▶ What to work on: Below are records to be copied exactly; their pictures are to be omitted.

Web document revisions:
____________
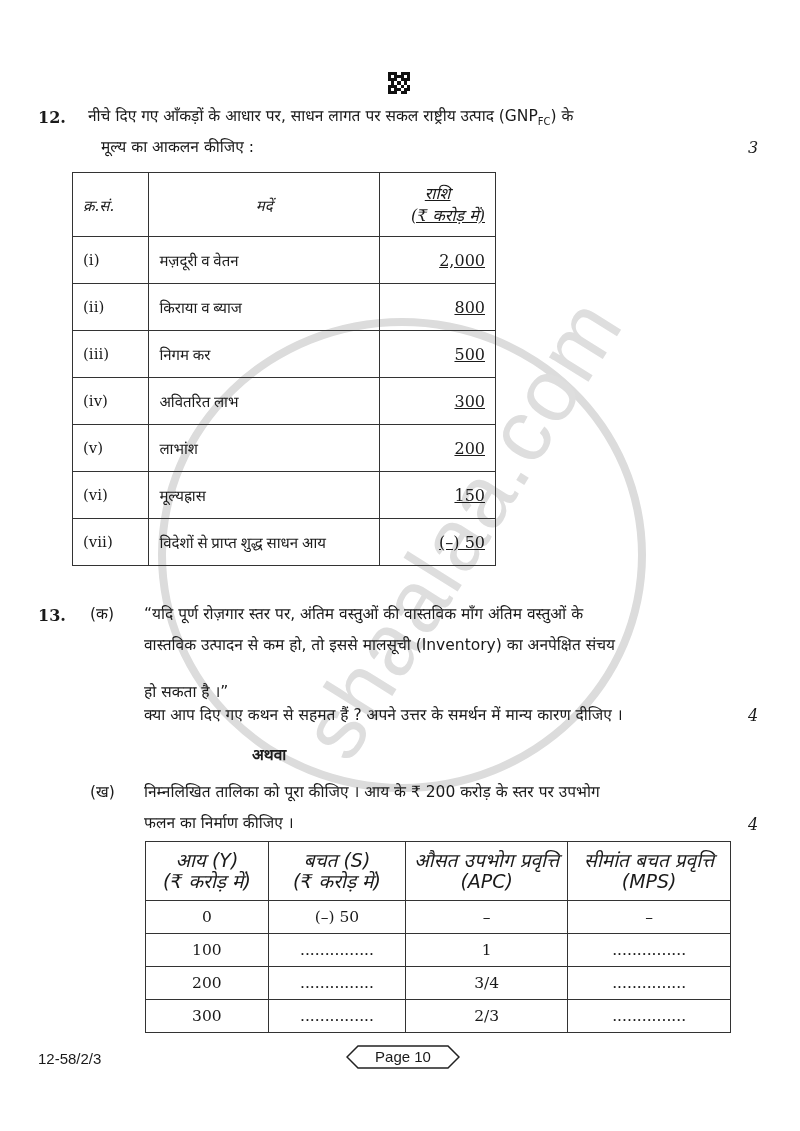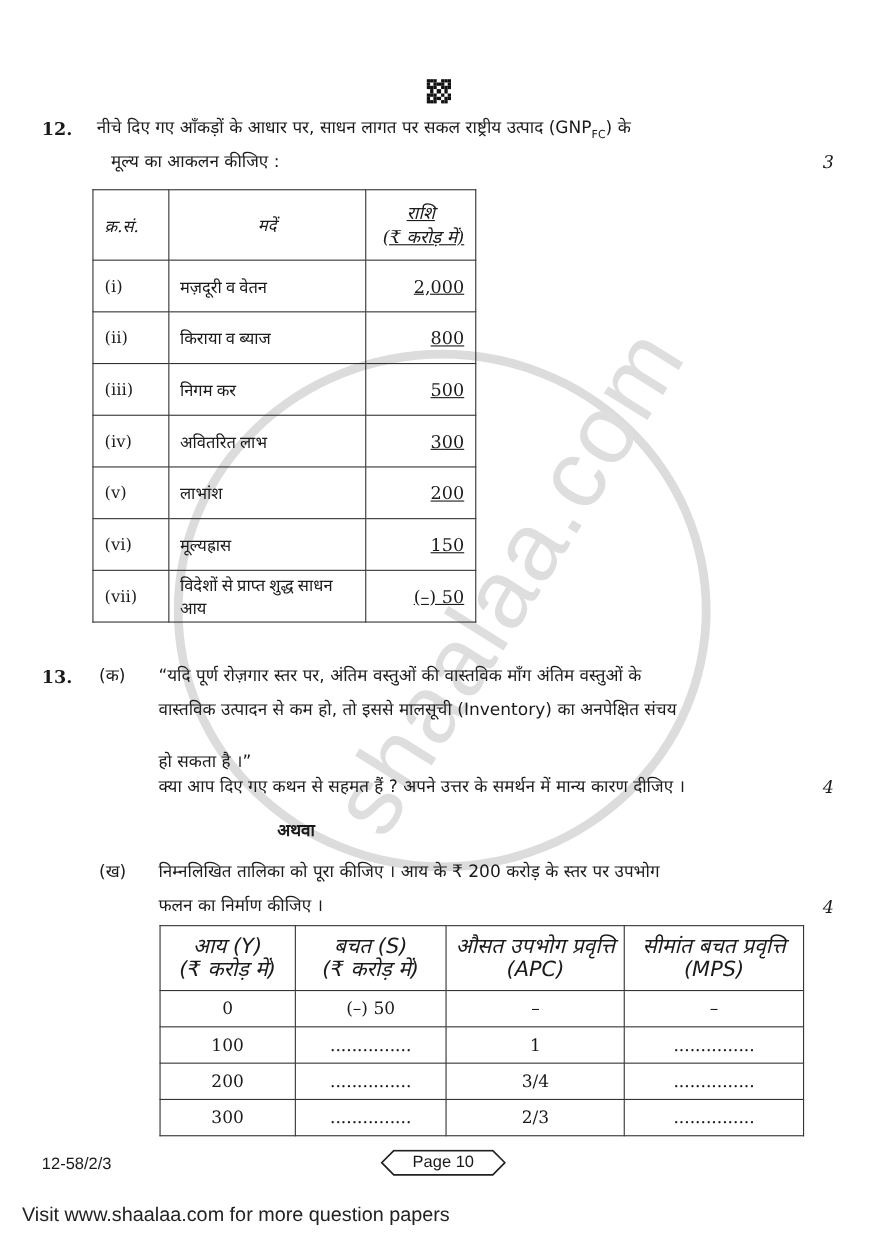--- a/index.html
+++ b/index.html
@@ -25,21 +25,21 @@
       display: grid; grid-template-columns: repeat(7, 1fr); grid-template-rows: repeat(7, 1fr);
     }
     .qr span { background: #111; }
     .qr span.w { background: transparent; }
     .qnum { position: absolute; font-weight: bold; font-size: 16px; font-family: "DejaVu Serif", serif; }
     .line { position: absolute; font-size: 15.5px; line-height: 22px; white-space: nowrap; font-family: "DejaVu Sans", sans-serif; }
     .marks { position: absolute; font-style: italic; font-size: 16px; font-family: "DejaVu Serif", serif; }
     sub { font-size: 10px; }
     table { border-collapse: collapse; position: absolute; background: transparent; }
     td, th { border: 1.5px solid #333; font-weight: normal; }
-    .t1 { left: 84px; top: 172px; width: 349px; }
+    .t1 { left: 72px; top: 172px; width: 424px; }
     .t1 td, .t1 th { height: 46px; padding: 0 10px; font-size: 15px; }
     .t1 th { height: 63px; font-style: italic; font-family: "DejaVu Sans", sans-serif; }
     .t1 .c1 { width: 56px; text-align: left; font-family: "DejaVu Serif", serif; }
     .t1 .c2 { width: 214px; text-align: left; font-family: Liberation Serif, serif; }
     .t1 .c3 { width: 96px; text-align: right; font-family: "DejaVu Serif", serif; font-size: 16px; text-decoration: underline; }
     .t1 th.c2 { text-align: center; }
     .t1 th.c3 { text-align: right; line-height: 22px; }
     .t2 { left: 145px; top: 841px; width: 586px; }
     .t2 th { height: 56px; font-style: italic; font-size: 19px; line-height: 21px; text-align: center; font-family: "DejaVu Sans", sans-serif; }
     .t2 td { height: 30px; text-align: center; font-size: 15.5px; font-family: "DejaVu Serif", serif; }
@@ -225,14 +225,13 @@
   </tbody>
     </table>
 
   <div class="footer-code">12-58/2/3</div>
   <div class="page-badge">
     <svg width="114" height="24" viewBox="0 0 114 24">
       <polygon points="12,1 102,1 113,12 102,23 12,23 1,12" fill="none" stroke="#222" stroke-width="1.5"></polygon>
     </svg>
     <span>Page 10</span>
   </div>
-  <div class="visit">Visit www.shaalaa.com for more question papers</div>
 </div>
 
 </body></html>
____________
▶ Result of the task:
--- a/index.html
+++ b/index.html
@@ -25,21 +25,21 @@
       display: grid; grid-template-columns: repeat(7, 1fr); grid-template-rows: repeat(7, 1fr);
     }
     .qr span { background: #111; }
     .qr span.w { background: transparent; }
     .qnum { position: absolute; font-weight: bold; font-size: 16px; font-family: "DejaVu Serif", serif; }
     .line { position: absolute; font-size: 15.5px; line-height: 22px; white-space: nowrap; font-family: "DejaVu Sans", sans-serif; }
     .marks { position: absolute; font-style: italic; font-size: 16px; font-family: "DejaVu Serif", serif; }
     sub { font-size: 10px; }
     table { border-collapse: collapse; position: absolute; background: transparent; }
     td, th { border: 1.5px solid #333; font-weight: normal; }
-    .t1 { left: 84px; top: 172px; width: 349px; }
+    .t1 { left: 72px; top: 172px; width: 424px; }
     .t1 td, .t1 th { height: 46px; padding: 0 10px; font-size: 15px; }
     .t1 th { height: 63px; font-style: italic; font-family: "DejaVu Sans", sans-serif; }
     .t1 .c1 { width: 56px; text-align: left; font-family: "DejaVu Serif", serif; }
     .t1 .c2 { width: 214px; text-align: left; font-family: Liberation Serif, serif; }
     .t1 .c3 { width: 96px; text-align: right; font-family: "DejaVu Serif", serif; font-size: 16px; text-decoration: underline; }
     .t1 th.c2 { text-align: center; }
     .t1 th.c3 { text-align: right; line-height: 22px; }
     .t2 { left: 145px; top: 841px; width: 586px; }
     .t2 th { height: 56px; font-style: italic; font-size: 19px; line-height: 21px; text-align: center; font-family: "DejaVu Sans", sans-serif; }
     .t2 td { height: 30px; text-align: center; font-size: 15.5px; font-family: "DejaVu Serif", serif; }
@@ -225,14 +225,13 @@
   </tbody>
     </table>
 
   <div class="footer-code">12-58/2/3</div>
   <div class="page-badge">
     <svg width="114" height="24" viewBox="0 0 114 24">
       <polygon points="12,1 102,1 113,12 102,23 12,23 1,12" fill="none" stroke="#222" stroke-width="1.5"></polygon>
     </svg>
     <span>Page 10</span>
   </div>
-  <div class="visit">Visit www.shaalaa.com for more question papers</div>
 </div>
 
 </body></html>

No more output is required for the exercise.